[Records for the exercise — start]

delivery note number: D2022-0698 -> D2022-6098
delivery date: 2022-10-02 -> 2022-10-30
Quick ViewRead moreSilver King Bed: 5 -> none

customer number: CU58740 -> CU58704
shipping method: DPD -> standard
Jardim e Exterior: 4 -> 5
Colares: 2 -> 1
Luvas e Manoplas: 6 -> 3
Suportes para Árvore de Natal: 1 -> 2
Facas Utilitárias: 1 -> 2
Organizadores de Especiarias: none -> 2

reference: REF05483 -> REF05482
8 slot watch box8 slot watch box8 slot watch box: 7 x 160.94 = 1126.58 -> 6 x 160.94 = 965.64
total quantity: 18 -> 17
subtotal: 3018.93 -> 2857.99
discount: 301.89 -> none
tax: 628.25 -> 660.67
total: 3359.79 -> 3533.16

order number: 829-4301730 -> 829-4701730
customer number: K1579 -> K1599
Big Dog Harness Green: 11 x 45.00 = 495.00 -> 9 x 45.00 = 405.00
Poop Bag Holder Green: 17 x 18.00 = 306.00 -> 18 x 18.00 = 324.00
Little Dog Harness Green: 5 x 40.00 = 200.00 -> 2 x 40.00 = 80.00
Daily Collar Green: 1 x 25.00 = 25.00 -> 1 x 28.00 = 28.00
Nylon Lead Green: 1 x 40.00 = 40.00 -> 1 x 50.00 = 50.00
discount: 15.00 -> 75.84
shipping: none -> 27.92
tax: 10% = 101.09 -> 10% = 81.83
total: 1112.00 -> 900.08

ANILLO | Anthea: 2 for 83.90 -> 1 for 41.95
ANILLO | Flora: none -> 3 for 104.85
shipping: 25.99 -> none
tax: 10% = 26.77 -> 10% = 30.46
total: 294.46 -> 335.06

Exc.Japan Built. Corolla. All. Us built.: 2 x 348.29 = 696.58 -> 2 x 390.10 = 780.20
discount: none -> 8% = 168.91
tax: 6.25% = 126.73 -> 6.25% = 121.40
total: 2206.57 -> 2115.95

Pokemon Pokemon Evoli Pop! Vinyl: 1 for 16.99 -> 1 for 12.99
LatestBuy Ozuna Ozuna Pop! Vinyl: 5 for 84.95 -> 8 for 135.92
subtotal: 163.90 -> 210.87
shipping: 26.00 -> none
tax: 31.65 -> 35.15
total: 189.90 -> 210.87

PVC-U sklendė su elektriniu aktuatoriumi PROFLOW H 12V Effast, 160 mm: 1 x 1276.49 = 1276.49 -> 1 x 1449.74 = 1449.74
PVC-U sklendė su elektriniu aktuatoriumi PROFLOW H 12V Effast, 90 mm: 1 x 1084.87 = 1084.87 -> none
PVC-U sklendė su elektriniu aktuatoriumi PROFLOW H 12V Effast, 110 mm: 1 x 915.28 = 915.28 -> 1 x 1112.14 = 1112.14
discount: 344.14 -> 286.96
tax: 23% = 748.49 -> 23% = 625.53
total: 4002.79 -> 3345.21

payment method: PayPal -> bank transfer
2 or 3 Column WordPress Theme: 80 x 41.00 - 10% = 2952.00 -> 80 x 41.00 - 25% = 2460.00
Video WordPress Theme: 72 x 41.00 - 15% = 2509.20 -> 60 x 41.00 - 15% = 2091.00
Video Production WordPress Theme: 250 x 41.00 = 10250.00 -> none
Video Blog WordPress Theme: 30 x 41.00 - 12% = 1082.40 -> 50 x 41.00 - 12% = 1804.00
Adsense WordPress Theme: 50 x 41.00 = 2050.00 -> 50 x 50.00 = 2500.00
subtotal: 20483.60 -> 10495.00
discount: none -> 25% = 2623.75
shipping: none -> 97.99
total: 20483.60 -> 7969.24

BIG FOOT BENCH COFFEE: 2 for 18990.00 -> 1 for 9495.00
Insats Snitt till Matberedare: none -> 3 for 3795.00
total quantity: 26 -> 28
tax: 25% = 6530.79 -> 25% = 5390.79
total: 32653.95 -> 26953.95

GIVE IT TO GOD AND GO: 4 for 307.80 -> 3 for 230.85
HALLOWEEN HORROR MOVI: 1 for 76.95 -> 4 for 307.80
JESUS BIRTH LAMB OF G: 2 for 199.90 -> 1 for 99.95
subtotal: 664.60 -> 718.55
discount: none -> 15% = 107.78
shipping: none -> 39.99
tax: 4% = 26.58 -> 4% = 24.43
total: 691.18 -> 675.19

[Records for the exercise — finish]

**Your task**. Would you filter the records and copy out each line containing "Harness"?

**Your solution**.
Big Dog Harness Green: 11 x 45.00 = 495.00 -> 9 x 45.00 = 405.00
Little Dog Harness Green: 5 x 40.00 = 200.00 -> 2 x 40.00 = 80.00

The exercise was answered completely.